— YOUR ASSIGNMENT —
Your job is to set down the stretch of entries that opens with the line containing "1999: 0 -> none" and closes with the line containing "120000 -> none". Keep both end lines, copy each exactly, and add nothing.

=== Section Start ===

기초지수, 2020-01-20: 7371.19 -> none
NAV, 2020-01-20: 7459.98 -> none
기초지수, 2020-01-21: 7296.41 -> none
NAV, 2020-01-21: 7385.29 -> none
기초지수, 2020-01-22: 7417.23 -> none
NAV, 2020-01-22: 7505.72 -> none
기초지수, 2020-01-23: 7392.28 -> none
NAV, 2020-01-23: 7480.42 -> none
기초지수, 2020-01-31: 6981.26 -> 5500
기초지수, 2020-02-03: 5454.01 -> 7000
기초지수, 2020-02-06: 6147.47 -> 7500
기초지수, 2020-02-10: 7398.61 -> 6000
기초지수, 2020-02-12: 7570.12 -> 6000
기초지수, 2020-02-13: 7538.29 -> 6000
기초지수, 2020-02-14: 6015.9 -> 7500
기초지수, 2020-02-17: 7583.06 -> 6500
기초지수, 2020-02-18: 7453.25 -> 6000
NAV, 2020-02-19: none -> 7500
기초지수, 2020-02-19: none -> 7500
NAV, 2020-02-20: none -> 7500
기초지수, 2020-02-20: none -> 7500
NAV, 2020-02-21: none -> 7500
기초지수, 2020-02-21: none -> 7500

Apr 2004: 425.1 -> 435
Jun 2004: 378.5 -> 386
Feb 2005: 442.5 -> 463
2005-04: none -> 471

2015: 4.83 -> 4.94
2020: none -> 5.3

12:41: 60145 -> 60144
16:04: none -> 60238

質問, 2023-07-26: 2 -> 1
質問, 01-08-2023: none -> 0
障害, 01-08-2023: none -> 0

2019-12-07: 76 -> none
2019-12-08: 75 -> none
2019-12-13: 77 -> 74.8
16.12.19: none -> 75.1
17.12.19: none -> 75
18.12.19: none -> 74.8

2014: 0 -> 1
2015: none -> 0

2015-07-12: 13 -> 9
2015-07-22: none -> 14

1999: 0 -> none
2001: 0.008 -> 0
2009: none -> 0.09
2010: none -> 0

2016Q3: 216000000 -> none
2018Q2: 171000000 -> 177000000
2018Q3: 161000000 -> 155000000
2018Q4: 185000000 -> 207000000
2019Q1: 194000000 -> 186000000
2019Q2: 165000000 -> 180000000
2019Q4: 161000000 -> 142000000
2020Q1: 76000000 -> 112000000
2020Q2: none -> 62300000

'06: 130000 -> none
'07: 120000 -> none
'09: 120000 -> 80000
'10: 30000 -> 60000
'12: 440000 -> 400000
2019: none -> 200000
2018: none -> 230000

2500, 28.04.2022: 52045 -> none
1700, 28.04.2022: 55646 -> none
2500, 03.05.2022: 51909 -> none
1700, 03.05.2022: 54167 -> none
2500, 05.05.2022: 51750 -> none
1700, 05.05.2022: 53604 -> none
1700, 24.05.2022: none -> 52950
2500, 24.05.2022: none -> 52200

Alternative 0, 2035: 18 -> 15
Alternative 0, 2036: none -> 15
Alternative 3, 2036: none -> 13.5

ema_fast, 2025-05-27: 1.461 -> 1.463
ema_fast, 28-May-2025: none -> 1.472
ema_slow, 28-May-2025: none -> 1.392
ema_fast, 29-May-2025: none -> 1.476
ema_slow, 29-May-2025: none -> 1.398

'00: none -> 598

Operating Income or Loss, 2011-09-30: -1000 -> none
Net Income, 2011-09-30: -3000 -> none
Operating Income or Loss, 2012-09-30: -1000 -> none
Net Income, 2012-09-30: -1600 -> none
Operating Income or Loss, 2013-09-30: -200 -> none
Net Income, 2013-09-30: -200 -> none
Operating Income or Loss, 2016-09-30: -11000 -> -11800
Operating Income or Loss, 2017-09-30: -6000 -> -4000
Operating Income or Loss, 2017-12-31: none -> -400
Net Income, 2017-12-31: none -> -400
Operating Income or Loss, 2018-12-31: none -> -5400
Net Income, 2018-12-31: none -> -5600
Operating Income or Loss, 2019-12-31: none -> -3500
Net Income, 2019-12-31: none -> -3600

=== Section End ===

— REPLY —
1999: 0 -> none
2001: 0.008 -> 0
2009: none -> 0.09
2010: none -> 0

2016Q3: 216000000 -> none
2018Q2: 171000000 -> 177000000
2018Q3: 161000000 -> 155000000
2018Q4: 185000000 -> 207000000
2019Q1: 194000000 -> 186000000
2019Q2: 165000000 -> 180000000
2019Q4: 161000000 -> 142000000
2020Q1: 76000000 -> 112000000
2020Q2: none -> 62300000

'06: 130000 -> none
'07: 120000 -> none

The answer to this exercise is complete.